As remarkable as these developments are, the challenges are just as great. Just like Xi Jinping in China, the current Prime Minister of India, Narendra Modi, has the dream of positioning India as an independent economic world power. But Modi is a Hindu nationalist. Step by step, he is trying to keep dissenters and minorities, mainly Christians and Muslims, who make up 20 percent of the population, within their boundaries. They are supposed to adapt to the rules of the majority. Among his supporters, Modi has mobilized tens of millions of dollars for his election campaign next year. The authoritarian traits of Modi’s BJP party are leading to polarization in Indian society and increasing violent riots.

In addition to these political problems, there are still considerable economic challenges. Despite the enormous progress made, a third of the population still lives in poverty and 45% of the population depends on agriculture for their livelihood. India still does not have a free trade agreement with the EU and demands customs duties on imported goods from Europe. Bureaucracy and corruption remain a huge problem and slow down the willingness of international corporations to invest. Their investments fell by 16 percent in 2022 for the first time in decades. India is also suffering excessively from climate change and air pollution, which is slowing down the economy and leading to food shortages. The tomato harvest, for example, is suffering due to an initially severe heatwave this year, followed by flooding. The price of tomatoes has quadrupled as a result.

To summarize: India’s importance in a multipolar world will almost certainly increase. The world’s most populous country is not a nation that dreams of annexing islands or territories or knocking Europe or the USA off their thrones. India acts pragmatically and seeks partners, not friends. This is precisely why it is becoming an increasingly important player on the world stage as a counterpoint to the great power ambitions of China and Russia.
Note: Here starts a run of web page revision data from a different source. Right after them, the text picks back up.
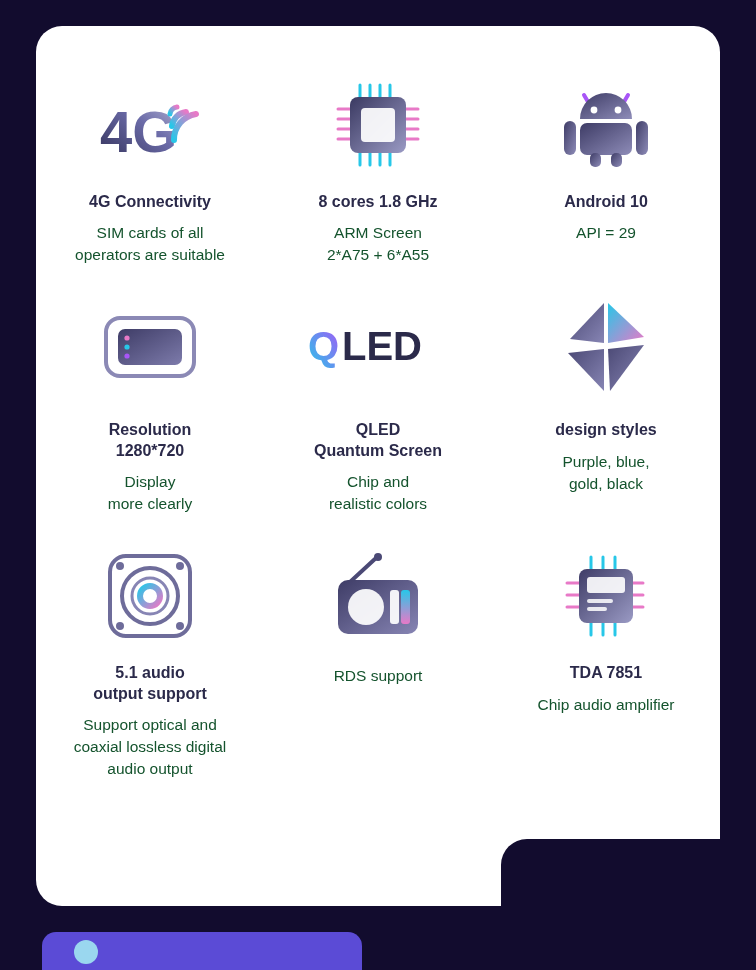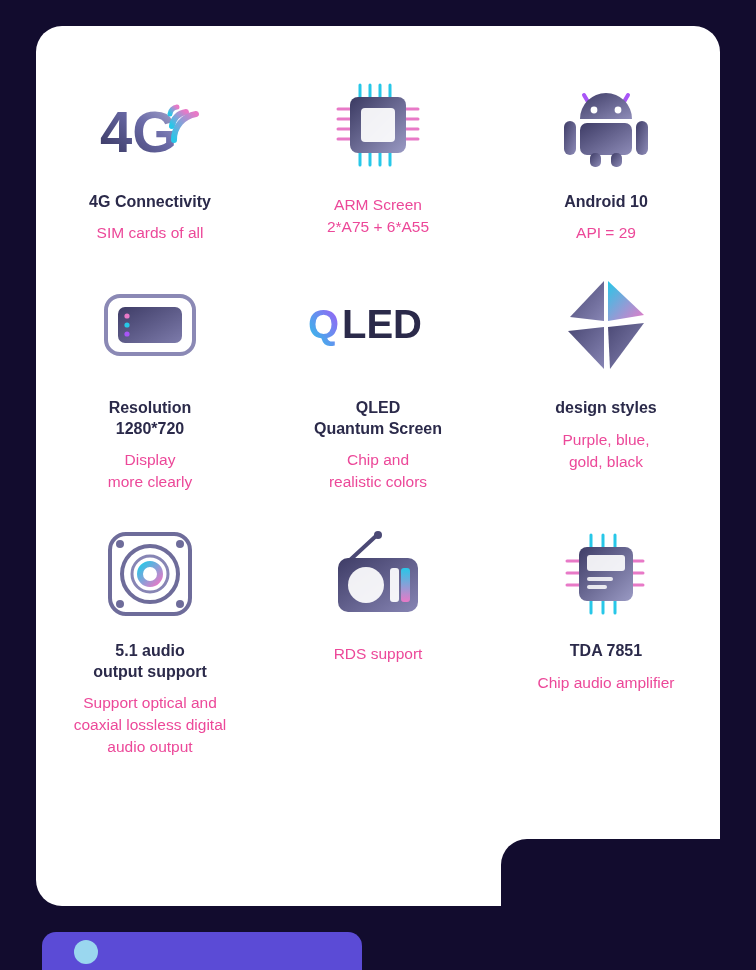--- a/index.html
+++ b/index.html
@@ -58,21 +58,21 @@
   .title {
     font-size: 16px;
     font-weight: bold;
     color: #2b2a4a;
     text-align: center;
     line-height: 1.28;
     margin-top: 8px;
   }
   .subtitle {
     font-size: 15.5px;
-    color: #ec4899;
+    color: #14532d;
     text-align: center;
     line-height: 1.42;
     margin-top: 10px;
   }
   .row2 .title { margin-top: 14px; }
   .brand {
     position: absolute;
     right: 42px;
     bottom: 20px;
     font-size: 26px;
@@ -128,20 +128,21 @@
             <path d="M74 40 a16 16 0 0 1 14 -14" stroke="url(#gwave)" stroke-width="6" fill="none" stroke-linecap="round"></path>
             <path d="M76 54 a26 26 0 0 1 22 -26" stroke="url(#gwave)" stroke-width="6" fill="none" stroke-linecap="round"></path>
             <path d="M72 28 a8 8 0 0 1 7 -7" stroke="url(#gwave)" stroke-width="5" fill="none" stroke-linecap="round"></path>
           </svg>
         </div>
         <div class="title">
           <span>4G Connectivity</span>
         </div>
         <div class="subtitle">
           <div>SIM cards of all</div>
+          <div>operators are suitable</div>
         </div>
       </div>
 
       <div class="cell row1">
         <div class="icon-box">
           <svg width="92" height="92" viewBox="0 0 92 92">
             <defs>
               <linearGradient id="gchip" x1="0" y1="0" x2="1" y2="1">
                 <stop offset="0%" stop-color="#3a3961"></stop>
                 <stop offset="100%" stop-color="#9a9ac4"></stop>
@@ -164,20 +165,23 @@
                 <line x1="6" y1="60" x2="20" y2="60"></line>
               <line x1="72" y1="30" x2="86" y2="30"></line>
                 <line x1="72" y1="40" x2="86" y2="40"></line>
               <line x1="72" y1="50" x2="86" y2="50"></line>
                 <line x1="72" y1="60" x2="86" y2="60"></line>
             </g>
             <rect x="18" y="18" width="56" height="56" rx="8" fill="url(#gchip)"></rect>
             <rect x="29" y="29" width="34" height="34" rx="4" fill="#ffffff" opacity="0.92"></rect>
           </svg>
         </div>
+        <div class="title">
+          <span>8 cores 1.8 GHz</span>
+        </div>
         <div class="subtitle">
           <div>ARM Screen</div>
           <div>2*A75 + 6*A55</div>
         </div>
       </div>
 
       <div class="cell row1">
         <div class="icon-box">
           <svg width="96" height="84" viewBox="0 0 96 84">
             <defs>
With this in mind, investors should keep an eye on the BSE Sensex, the best-known and most important share index on the Bombay Stock Exchange in India. It tracks the performance of the 30 largest companies traded on the Mumbai Stock Exchange and shows an impressive performance. Over the past three years, the Sensex has significantly outperformed the DAX and the S&P 500 index – both in local currency and in euro terms. The Sensex is also clearly ahead over a ten-year period. And there is much to suggest that India’s stock market will continue to achieve above-average returns over the next ten years.